--- DATASET RECORDS ---

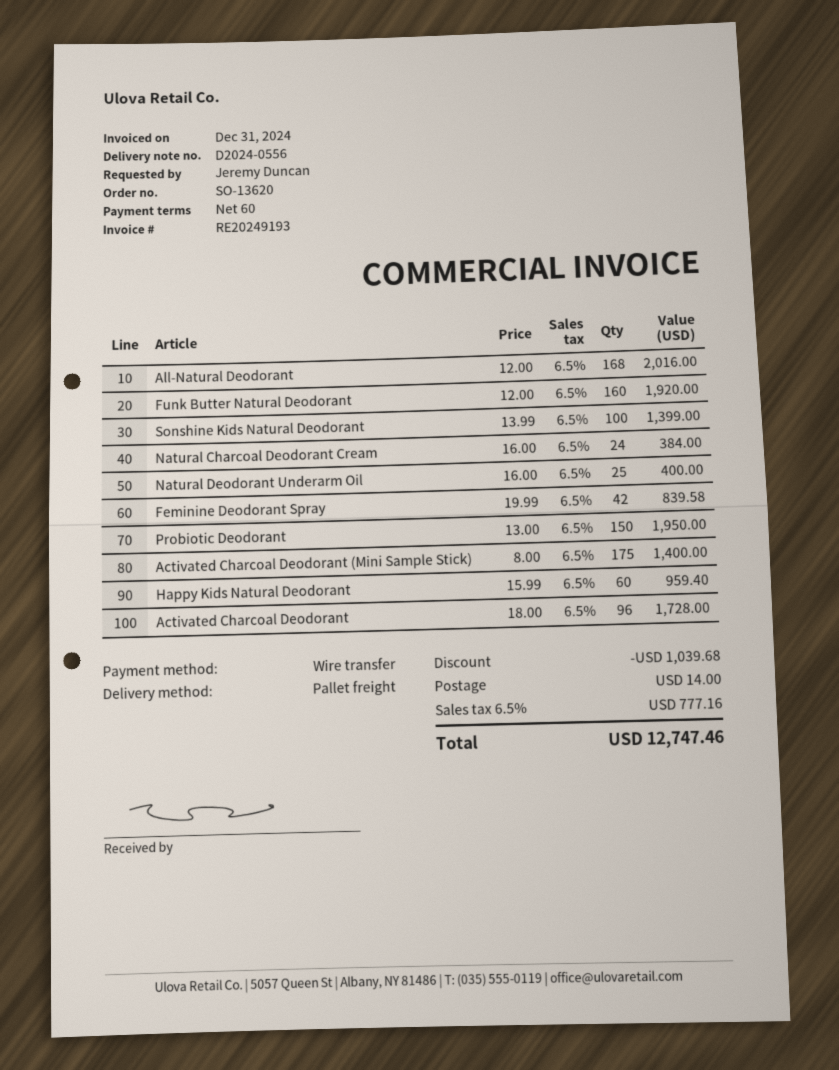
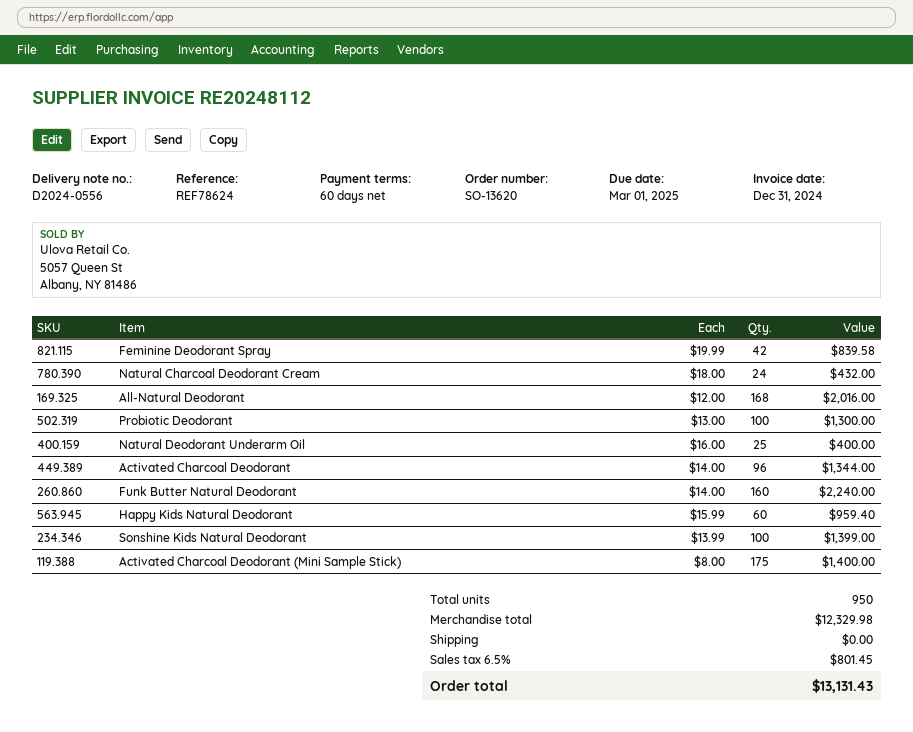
invoice number: RE20249193 -> RE20248112
Funk Butter Natural Deodorant: 160 x 12.00 = 1920.00 -> 160 x 14.00 = 2240.00
Natural Charcoal Deodorant Cream: 24 x 16.00 = 384.00 -> 24 x 18.00 = 432.00
Probiotic Deodorant: 150 x 13.00 = 1950.00 -> 100 x 13.00 = 1300.00
Activated Charcoal Deodorant: 96 x 18.00 = 1728.00 -> 96 x 14.00 = 1344.00
discount: 1039.68 -> none
shipping: 14.00 -> 0.00
tax: 6.5% = 777.16 -> 6.5% = 801.45
total: 12747.46 -> 13131.43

---

> [WHAT IS REQUIRED]
Nothing but lines that contain "Deodorant" should appear in the answer. Copy each from the records.

> [RESPONSE TO THIS TASK]
Funk Butter Natural Deodorant: 160 x 12.00 = 1920.00 -> 160 x 14.00 = 2240.00
Natural Charcoal Deodorant Cream: 24 x 16.00 = 384.00 -> 24 x 18.00 = 432.00
Probiotic Deodorant: 150 x 13.00 = 1950.00 -> 100 x 13.00 = 1300.00
Activated Charcoal Deodorant: 96 x 18.00 = 1728.00 -> 96 x 14.00 = 1344.00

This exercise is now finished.